# JD 220A. What do y'all think



## Ral1121 (Mar 19, 2018)

Seller wants 950 which I know is way over priced. What would be a good price for it? It's a few hrs away so I can't just swing by to look at it. Seller says it was last used last season and that he just started it and it starts right up. Reel needs grinding, might need replacement(hard to tell from pictures) and no telling what else. Here are several pics he sent me.











You can tell he did not take great care of it. I was thinking 200 tops for it sight unseen.


----------



## MasterMech (Sep 24, 2017)

I agree that the asking is a tad steep. If it runs, cuts and comes with everything in the pictures, I'd probably go $3-400.
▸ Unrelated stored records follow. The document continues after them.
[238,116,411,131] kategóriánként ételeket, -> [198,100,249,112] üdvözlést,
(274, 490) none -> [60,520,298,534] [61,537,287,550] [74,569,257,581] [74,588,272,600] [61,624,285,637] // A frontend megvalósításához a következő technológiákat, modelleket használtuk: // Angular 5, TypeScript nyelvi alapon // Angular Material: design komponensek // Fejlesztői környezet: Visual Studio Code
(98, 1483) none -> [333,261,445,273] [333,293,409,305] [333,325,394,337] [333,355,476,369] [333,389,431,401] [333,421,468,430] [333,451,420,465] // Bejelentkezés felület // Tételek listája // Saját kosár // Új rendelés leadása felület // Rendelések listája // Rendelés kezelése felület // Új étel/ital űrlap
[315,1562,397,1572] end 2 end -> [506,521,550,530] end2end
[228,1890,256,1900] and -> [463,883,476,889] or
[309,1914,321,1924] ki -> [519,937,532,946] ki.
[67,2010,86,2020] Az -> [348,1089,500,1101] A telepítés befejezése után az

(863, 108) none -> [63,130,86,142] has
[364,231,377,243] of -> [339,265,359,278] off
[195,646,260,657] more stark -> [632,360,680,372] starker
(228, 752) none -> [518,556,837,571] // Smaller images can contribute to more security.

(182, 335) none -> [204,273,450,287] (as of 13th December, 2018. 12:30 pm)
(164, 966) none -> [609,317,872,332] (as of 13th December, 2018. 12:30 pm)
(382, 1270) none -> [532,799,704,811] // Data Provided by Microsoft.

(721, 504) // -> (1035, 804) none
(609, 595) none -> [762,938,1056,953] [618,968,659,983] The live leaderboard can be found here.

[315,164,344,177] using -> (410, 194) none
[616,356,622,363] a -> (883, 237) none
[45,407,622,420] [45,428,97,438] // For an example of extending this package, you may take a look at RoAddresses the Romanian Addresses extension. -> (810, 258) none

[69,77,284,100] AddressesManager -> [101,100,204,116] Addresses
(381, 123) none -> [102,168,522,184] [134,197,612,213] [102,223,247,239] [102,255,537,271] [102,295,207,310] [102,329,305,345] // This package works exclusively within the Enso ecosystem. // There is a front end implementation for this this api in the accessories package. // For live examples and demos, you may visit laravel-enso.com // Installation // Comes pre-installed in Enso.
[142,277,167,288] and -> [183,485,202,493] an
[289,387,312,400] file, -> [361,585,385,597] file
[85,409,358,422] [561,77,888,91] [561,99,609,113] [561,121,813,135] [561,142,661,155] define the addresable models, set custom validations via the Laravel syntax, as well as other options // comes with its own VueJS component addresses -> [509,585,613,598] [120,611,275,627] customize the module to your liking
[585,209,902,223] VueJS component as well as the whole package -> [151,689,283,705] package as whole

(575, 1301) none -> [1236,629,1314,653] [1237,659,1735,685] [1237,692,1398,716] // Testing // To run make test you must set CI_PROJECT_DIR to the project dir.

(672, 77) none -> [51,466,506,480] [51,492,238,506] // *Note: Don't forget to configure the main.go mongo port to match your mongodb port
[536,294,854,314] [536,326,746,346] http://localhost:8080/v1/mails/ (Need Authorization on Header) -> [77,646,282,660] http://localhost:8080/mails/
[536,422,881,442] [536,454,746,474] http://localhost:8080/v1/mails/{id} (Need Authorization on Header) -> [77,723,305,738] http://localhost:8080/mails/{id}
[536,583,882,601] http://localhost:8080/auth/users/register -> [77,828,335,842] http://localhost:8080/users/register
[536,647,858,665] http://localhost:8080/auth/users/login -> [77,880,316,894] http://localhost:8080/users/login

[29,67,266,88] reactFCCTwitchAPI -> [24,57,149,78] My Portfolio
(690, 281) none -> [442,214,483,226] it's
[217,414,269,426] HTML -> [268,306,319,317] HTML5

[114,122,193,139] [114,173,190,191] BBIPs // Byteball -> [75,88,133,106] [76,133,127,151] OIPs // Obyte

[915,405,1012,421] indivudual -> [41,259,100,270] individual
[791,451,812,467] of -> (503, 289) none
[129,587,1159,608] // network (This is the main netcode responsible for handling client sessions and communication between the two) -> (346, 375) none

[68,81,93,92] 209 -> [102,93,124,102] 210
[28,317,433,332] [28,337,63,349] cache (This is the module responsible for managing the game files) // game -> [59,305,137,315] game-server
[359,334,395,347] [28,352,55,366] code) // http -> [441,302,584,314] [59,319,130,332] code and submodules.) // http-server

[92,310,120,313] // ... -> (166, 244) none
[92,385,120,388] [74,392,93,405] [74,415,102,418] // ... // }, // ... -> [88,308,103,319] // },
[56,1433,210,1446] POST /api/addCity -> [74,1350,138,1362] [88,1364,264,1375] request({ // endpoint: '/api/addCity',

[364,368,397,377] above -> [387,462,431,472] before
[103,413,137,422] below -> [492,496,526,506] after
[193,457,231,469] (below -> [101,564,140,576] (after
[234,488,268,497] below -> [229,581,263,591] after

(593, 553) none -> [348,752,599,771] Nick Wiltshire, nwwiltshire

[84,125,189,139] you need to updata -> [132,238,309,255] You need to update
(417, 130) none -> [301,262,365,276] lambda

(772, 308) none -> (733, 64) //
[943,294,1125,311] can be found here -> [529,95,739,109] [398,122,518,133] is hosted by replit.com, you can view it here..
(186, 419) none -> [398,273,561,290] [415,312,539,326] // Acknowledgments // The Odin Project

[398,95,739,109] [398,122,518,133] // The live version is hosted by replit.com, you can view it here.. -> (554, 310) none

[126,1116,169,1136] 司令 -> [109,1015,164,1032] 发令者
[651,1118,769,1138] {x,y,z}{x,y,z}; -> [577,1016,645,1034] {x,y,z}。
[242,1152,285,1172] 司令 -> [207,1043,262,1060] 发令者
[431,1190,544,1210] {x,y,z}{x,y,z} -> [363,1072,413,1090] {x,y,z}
The reel on that unit has been spin-ground only. If it needs sharpening, you might have a heck of a time getting an edge on it by backlapping. You could get a local shop/course to do a touch-up grind for you, perhaps they can relief grind it for you but many don't do that with their own mowers. Or, if the price is right, you could figure on spending $400 to replace the reel and knife with something more appropriate to your target HoC. (I'd go with the latter option if you can score the machine for cheap.)


----------



## Ral1121 (Mar 19, 2018)

@MasterMech 
Thanks I went ahead and told him $200 and listed out the reasons why. We will see if he even responds. The little bit I talked with him, did not seem to really want to budge. Anyways I am not in a rush. We will see what he says.


----------



## MasterMech (Sep 24, 2017)

Don't forget that machine is 3-4 generations old now..... (220a, 220b, 220c, 220sl ....)


----------



## kur1j (Jul 2, 2017)

I got a 220c for about that same price shipped for comparison.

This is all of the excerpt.